Mit diesen Worten kündigte Carter seinen Rückzug an. Er verließ mit zwei Wächtern den Trakt und ließ uns drei völlig verständnislos zurück. Wie erwartet gewann Devan nach einigen Sekunden zuerst die Fassung wieder.
„Das ist kein begründetes Urteil", flüsterte er.
„Noch ist es kein Urteil", korrigierte ich ihn. „Aber bald wird es eins sein und das, obwohl sie keinen einzigen Grund haben, dich zu verdächtigen."
„Du musste es ihnen sagen, Olivia", forderte Korrin schon bestimmt zum zehnten Mal. Ich seufzte. Er hatte wohl recht. Carter würde dieses Urteil versuchen durchzusetzen, völlig ungeachtet der fehlenden Beweise. Würde ich schweigen, würde ich nicht nur einfach sterben, sondern auch Devan mit in den Tod ziehen. Grundlos. Egoistisch.
„Ich weiß", erwiderte ich also leise, obwohl sich mein Inneres dagegen sträubte. Ich hatte zu Jessie gesagt, ich würde mir wünschen, nie etwas von dieser Welt erfahren zu haben, aber wer wäre ich ohne meine Tätigkeit als Hüterin? Wer wäre ich ohne dieses Gen? Ich wäre ein Niemand. Nur ein Mensch unter vielen. In den letzten drei Jahren hatte ich mich so sehr an diese Welt gewöhnt, dass ich sie jetzt nicht so einfach aufgeben konnte. Wenn ein Hüter seine Macht für persönliche Gründe missbrauchte - so wie ich es getan hatte, als ich Russell um den Gefallen gebeten hatte – dann verlor er nicht nur seinen Job, sondern auch sein ganzes Selbst. Der Ewige Rat der Wisser nahm ihm jede Erinnerung an die Geistwelt und sie wurden in die Menschenwelt ausgesetzt. So war es mit Sicilla auch geschehen. Und so wie jeder verbannte Hüter wurde auch sie danach zu einer Verrückten. Hüter sahen die Geister auch ohne Ringe und wenn sie nicht wussten, was diese Glasgestalten waren, die überall umherliefen, dann wurden sie nun einmal für verrückt erklärt. Ich wollte nicht, dass so etwas passierte. Ich vermisste zwar mein Leben bevor ich in diese Welt geriet, aber ein Ausschluss würde mir dieses nicht zurückbringen. Bevor ich sechzehn wurde hatte ich die Geister nicht gesehen und außerdem war ich im Gegenteil zu jetzt nicht allein gewesen.

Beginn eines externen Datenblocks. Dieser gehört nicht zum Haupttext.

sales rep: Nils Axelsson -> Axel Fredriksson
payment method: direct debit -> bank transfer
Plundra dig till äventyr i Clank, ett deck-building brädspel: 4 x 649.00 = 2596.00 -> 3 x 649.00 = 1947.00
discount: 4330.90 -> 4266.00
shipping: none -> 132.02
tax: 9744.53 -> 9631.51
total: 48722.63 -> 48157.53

„Schön, dass du erst mit dem Tod bedroht werden musst, bevor du deinen Egoismus vergisst", kommentierte Devan sarkastisch. Ich war mir sicher, dass sein in den letzten Stunden gesteigerter Hass auf mich keine Einbildung war.

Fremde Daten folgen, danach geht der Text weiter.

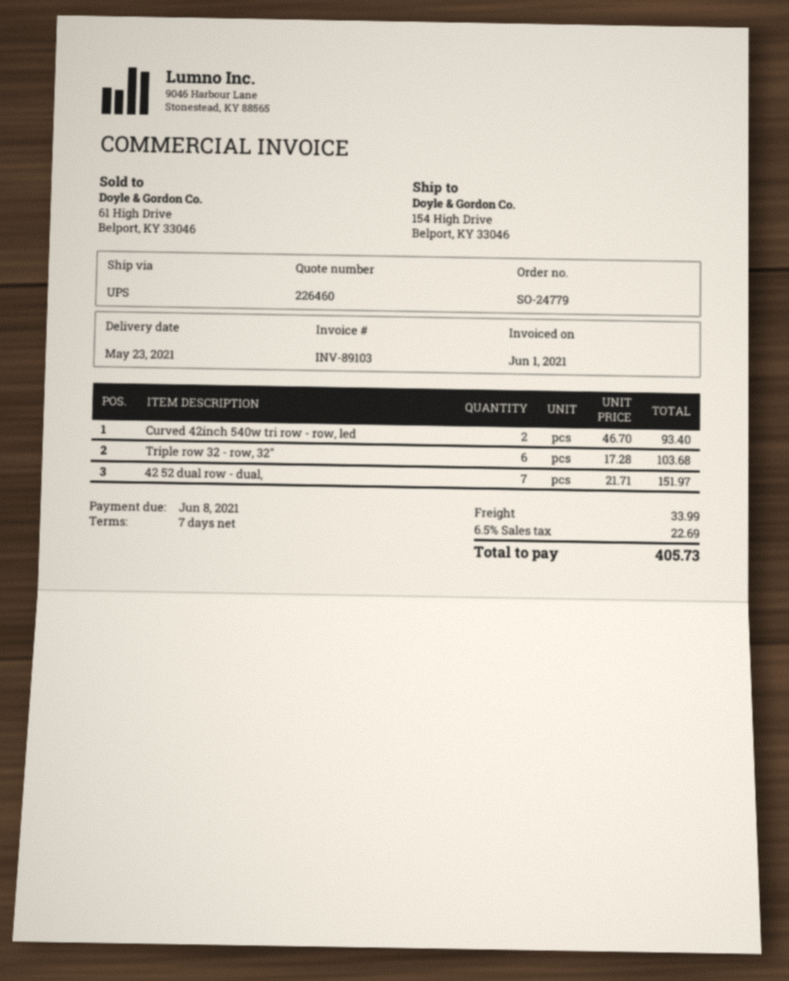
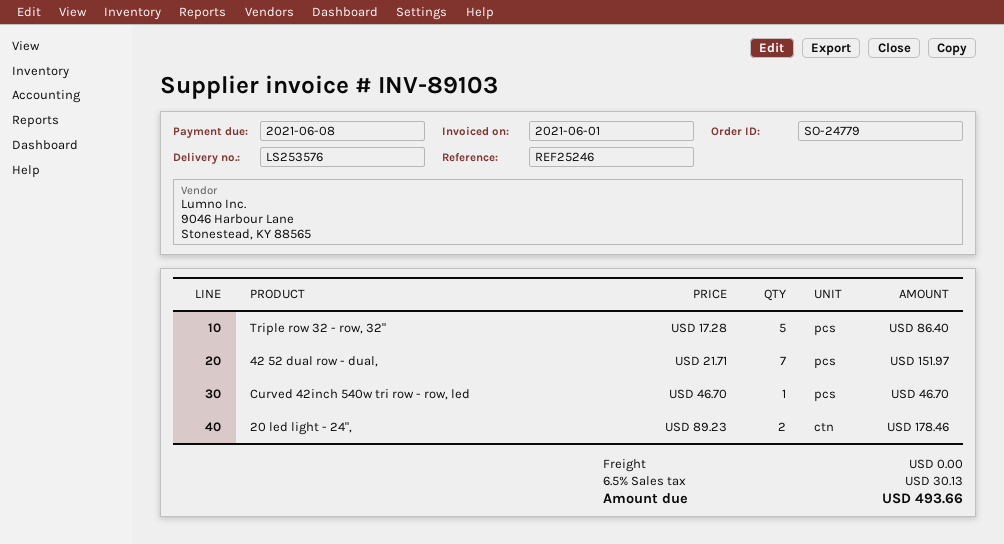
Curved 42inch 540w tri row - row, led: 2 x 46.70 = 93.40 -> 1 x 46.70 = 46.70
Triple row 32 - row, 32": 6 x 17.28 = 103.68 -> 5 x 17.28 = 86.40
20 led light - 24",: none -> 2 x 89.23 = 178.46
shipping: 33.99 -> 0.00
tax: 6.5% = 22.69 -> 6.5% = 30.13
total: 405.73 -> 493.66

„Es ist nicht so einfach", antwortete ich schwach, obwohl ich wusste, dass er Recht hatte. Mein Egoismus war der Grund, dass ich mich geweigert hatte, die Wahrheit preiszugeben.

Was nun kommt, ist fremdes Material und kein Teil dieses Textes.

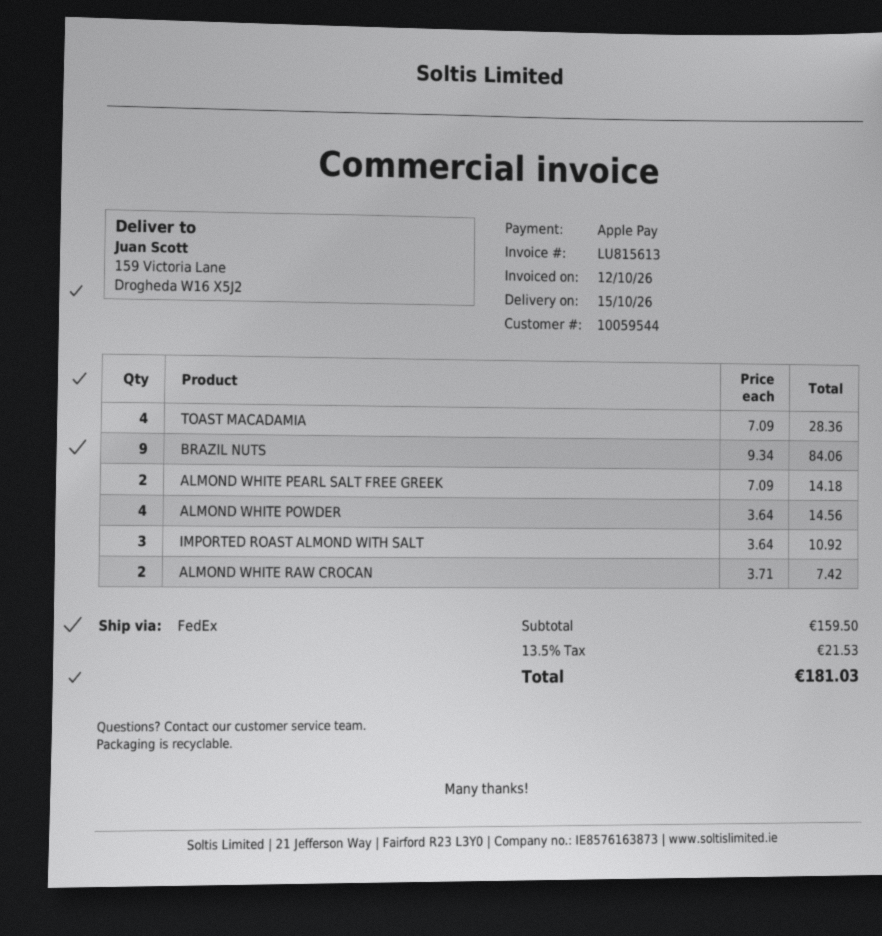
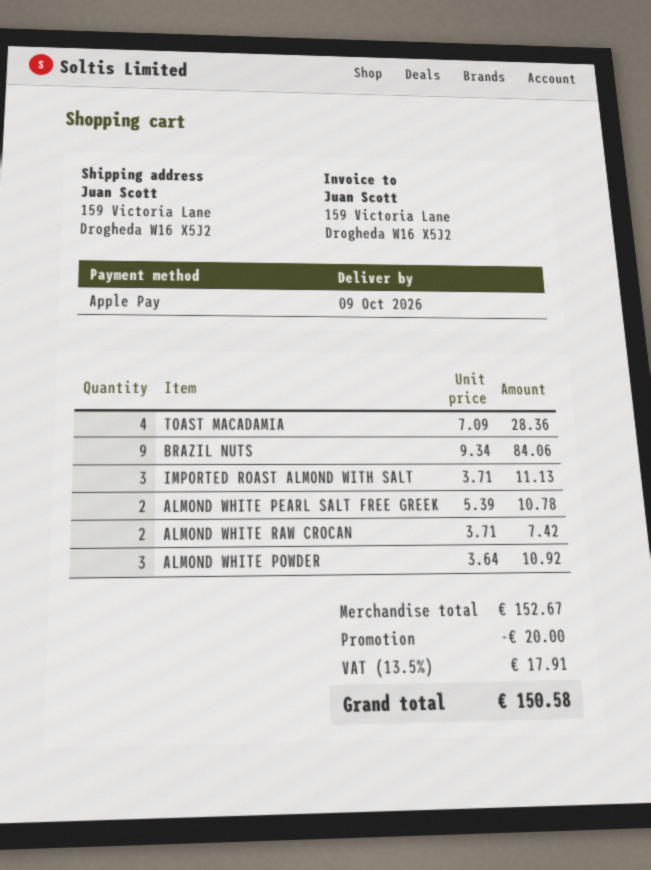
delivery date: 2026-10-15 -> 2026-10-09
ALMOND WHITE PEARL SALT FREE GREEK: 2 x 7.09 = 14.18 -> 2 x 5.39 = 10.78
ALMOND WHITE POWDER: 4 x 3.64 = 14.56 -> 3 x 3.64 = 10.92
IMPORTED ROAST ALMOND WITH SALT: 3 x 3.64 = 10.92 -> 3 x 3.71 = 11.13
subtotal: 159.50 -> 152.67
discount: none -> 20.00
tax: 13.5% = 21.53 -> 13.5% = 17.91
total: 181.03 -> 150.58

„Dann erzähl es uns doch. Dann können wir das ganze wenigstens verstehen", warf Korrin ein. Ich schüttelte den Kopf. Die Wahrheit würde erst ans Licht kommen, wenn sie wirklich nötig war und das war nun einmal erst bei unserem Prozess. Carter hatte mir mit ziemlicher Sicherheit nicht geglaubt, als ich gesagt hatte, ich hatte Russell nur besuchen wollen und er würde bestimmt noch einmal nach der Wahrheit verlangen – vielleicht sogar mit Unterstützung eines Wissers.